Work task:
Search the data for "text" and copy every matching line.

*** Opening of Material for this task ***

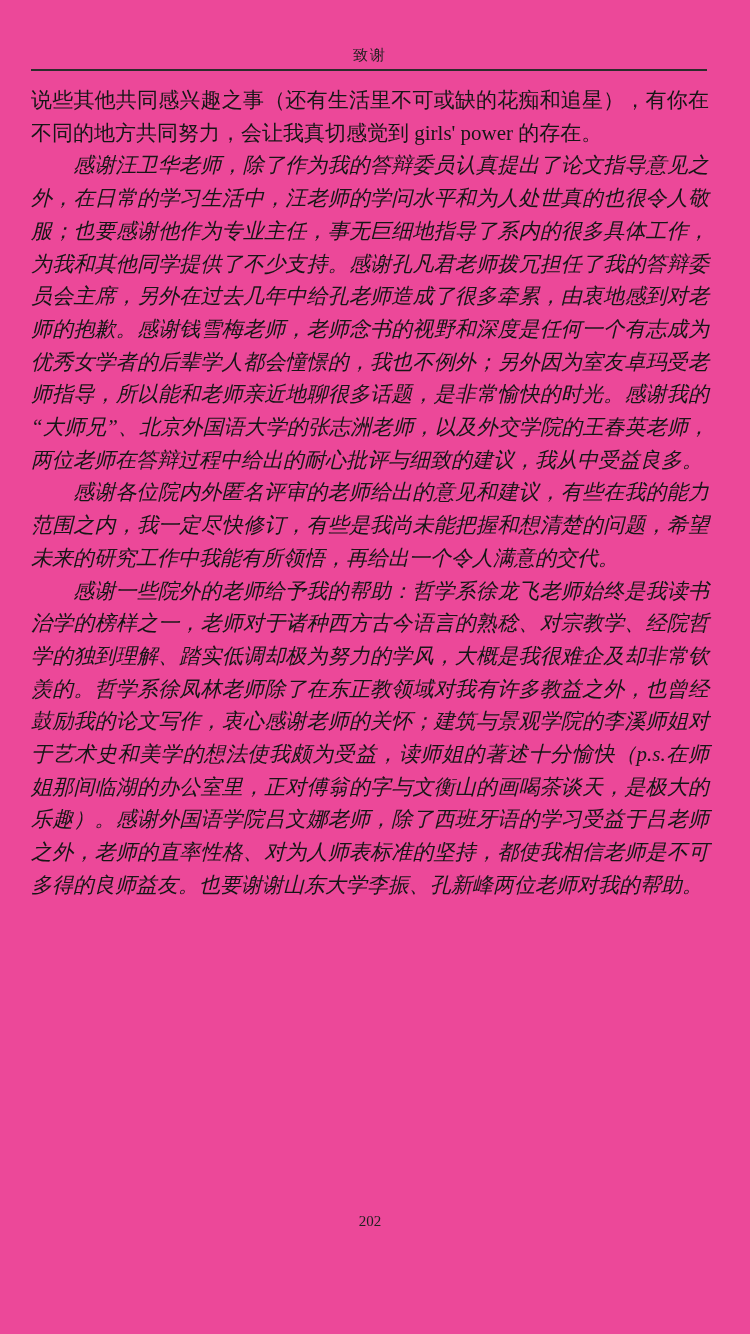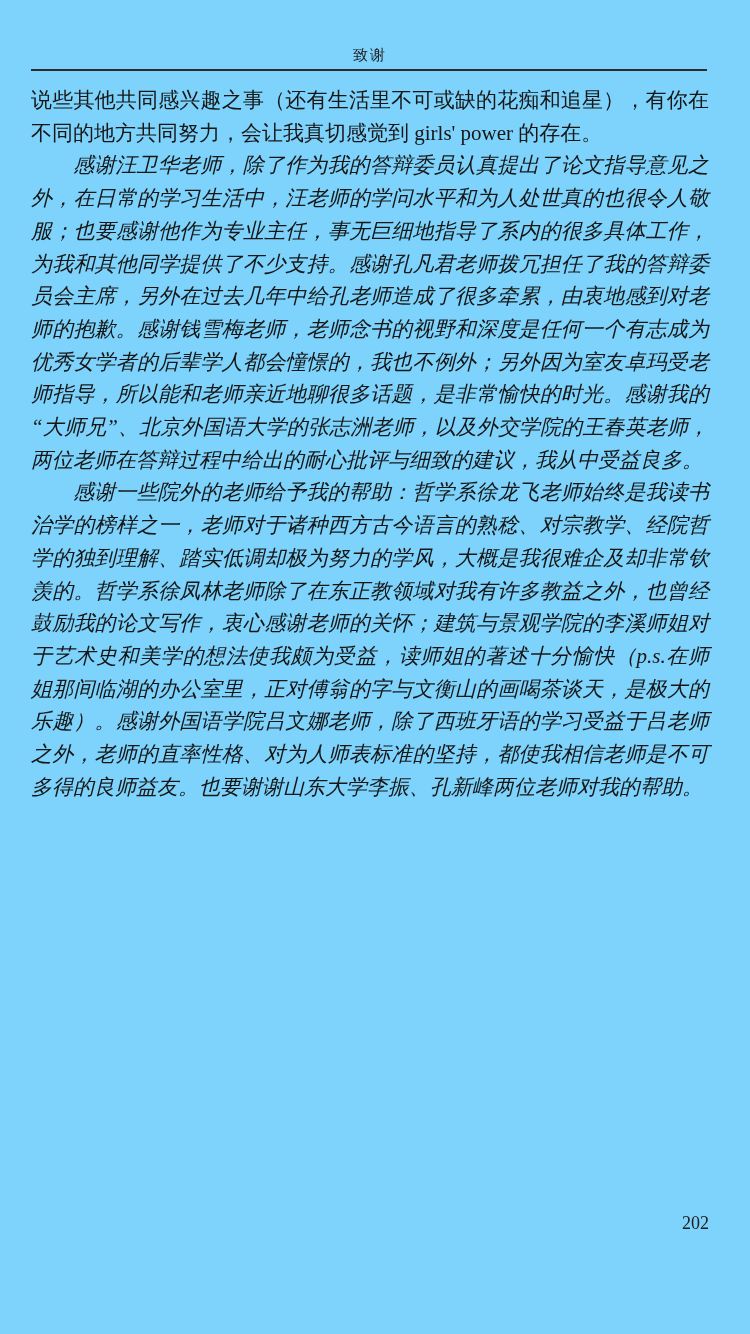--- a/index.html
+++ b/index.html
@@ -12,7 +12,7 @@
     position: relative;
     width: 750px;
     height: 1334px;
-    background: #7dd3fc;
+    background: #ec4899;
     overflow: hidden;
   }
   .running-head {

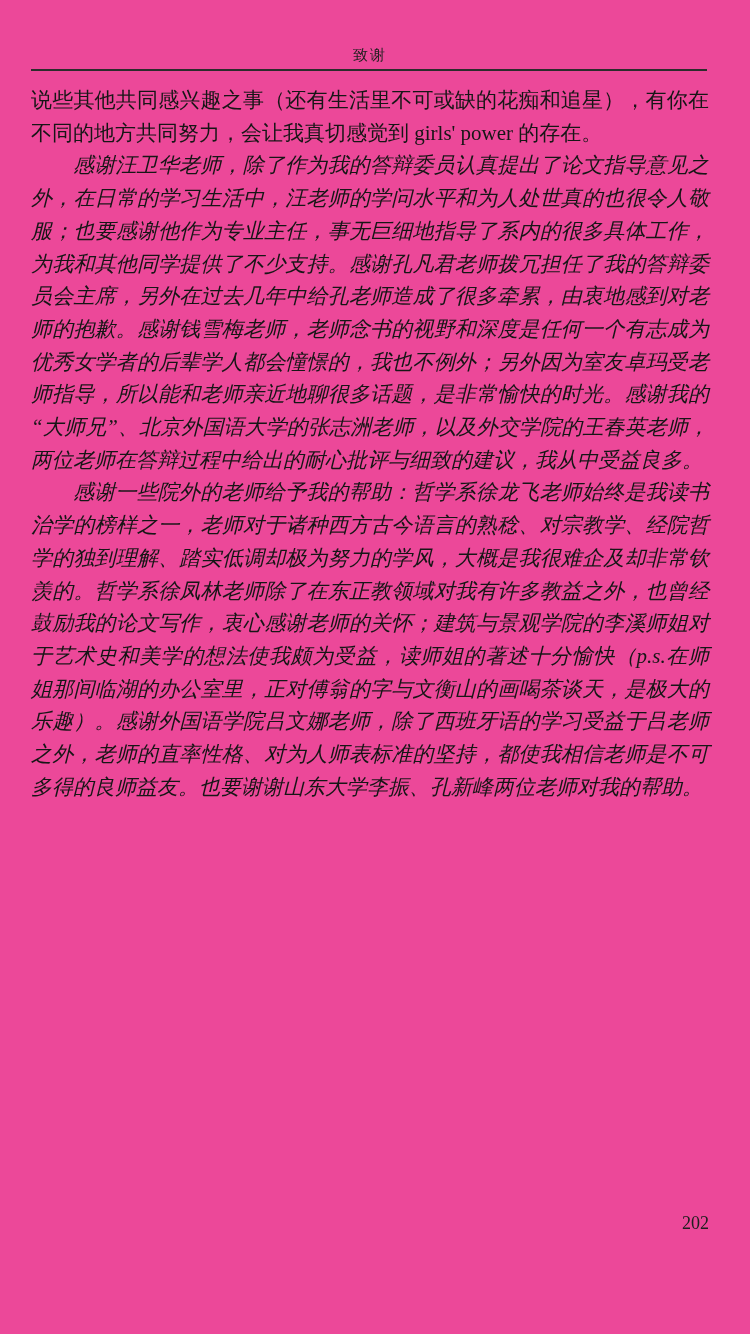--- a/index.html
+++ b/index.html
@@ -68,6 +68,7 @@
   <div class="body-text">
     <p>说些其他共同感兴趣之事（还有生活里不可或缺的花痴和追星），有你在不同的地方共同努力，会让我真切感觉到 girls' power 的存在。</p>
     <p class="indent">感谢汪卫华老师，除了作为我的答辩委员认真提出了论文指导意见之外，在日常的学习生活中，汪老师的学问水平和为人处世真的也很令人敬服；也要感谢他作为专业主任，事无巨细地指导了系内的很多具体工作，为我和其他同学提供了不少支持。感谢孔凡君老师拨冗担任了我的答辩委员会主席，另外在过去几年中给孔老师造成了很多牵累，由衷地感到对老师的抱歉。感谢钱雪梅老师，老师念书的视野和深度是任何一个有志成为优秀女学者的后辈学人都会憧憬的，我也不例外；另外因为室友卓玛受老师指导，所以能和老师亲近地聊很多话题，是非常愉快的时光。感谢我的“大师兄”、北京外国语大学的张志洲老师，以及外交学院的王春英老师，两位老师在答辩过程中给出的耐心批评与细致的建议，我从中受益良多。</p>
+    <p class="indent">感谢各位院内外匿名评审的老师给出的意见和建议，有些在我的能力范围之内，我一定尽快修订，有些是我尚未能把握和想清楚的问题，希望未来的研究工作中我能有所领悟，再给出一个令人满意的交代。</p>
     <p class="indent">感谢一些院外的老师给予我的帮助：哲学系徐龙飞老师始终是我读书治学的榜样之一，老师对于诸种西方古今语言的熟稔、对宗教学、经院哲学的独到理解、踏实低调却极为努力的学风，大概是我很难企及却非常钦羡的。哲学系徐凤林老师除了在东正教领域对我有许多教益之外，也曾经鼓励我的论文写作，衷心感谢老师的关怀；建筑与景观学院的李溪师姐对于艺术史和美学的想法使我颇为受益，读师姐的著述十分愉快（p.s.在师姐那间临湖的办公室里，正对傅翁的字与文衡山的画喝茶谈天，是极大的乐趣）。感谢外国语学院吕文娜老师，除了西班牙语的学习受益于吕老师之外，老师的直率性格、对为人师表标准的坚持，都使我相信老师是不可多得的良师益友。也要谢谢山东大学李振、孔新峰两位老师对我的帮助。</p>
   </div>
 

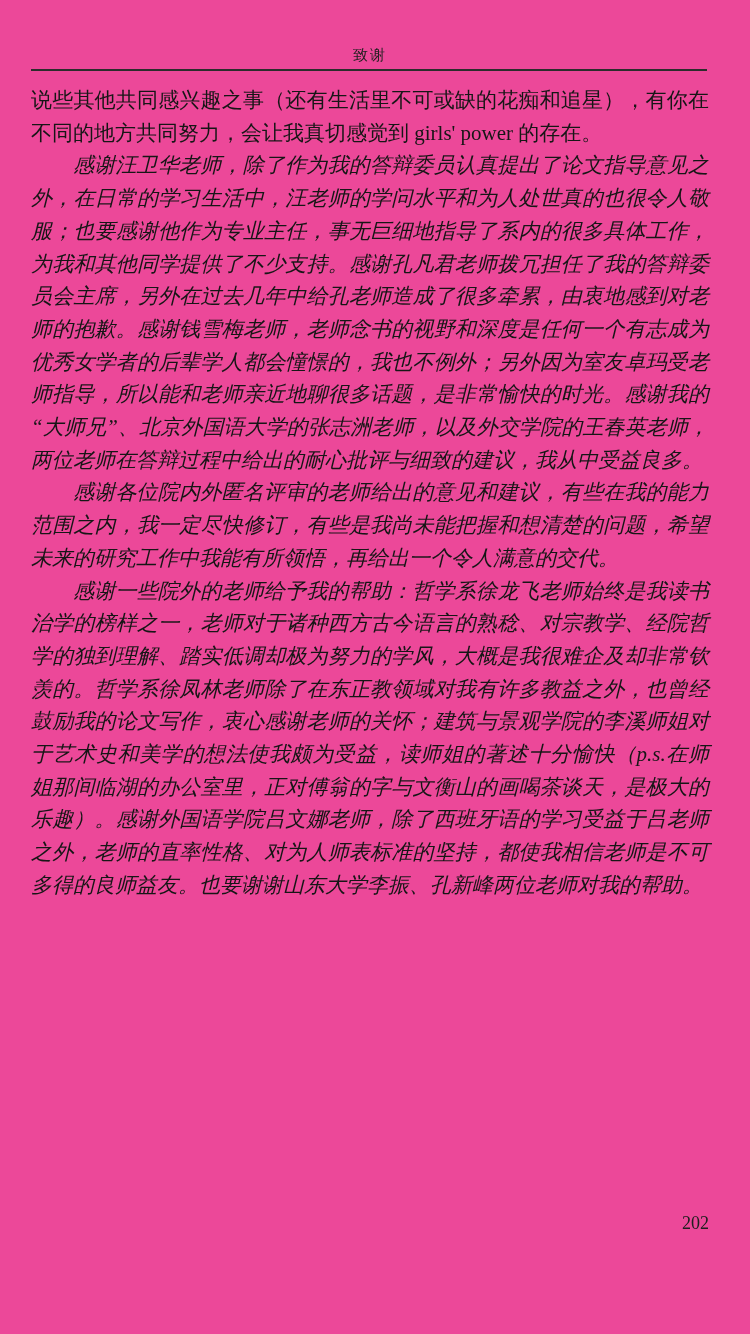--- a/index.html
+++ b/index.html
@@ -51,8 +51,8 @@
     top: 1213px;
     left: 31px;
     width: 678px;
-    text-align: right;
-    font-size: 18px;
+    text-align: center;
+    font-size: 15px;
     color: #202020;
   }
 </style>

*** Close of Material for this task ***

Your response:
   <div class="body-text">
-    text-align: right;
+    text-align: center;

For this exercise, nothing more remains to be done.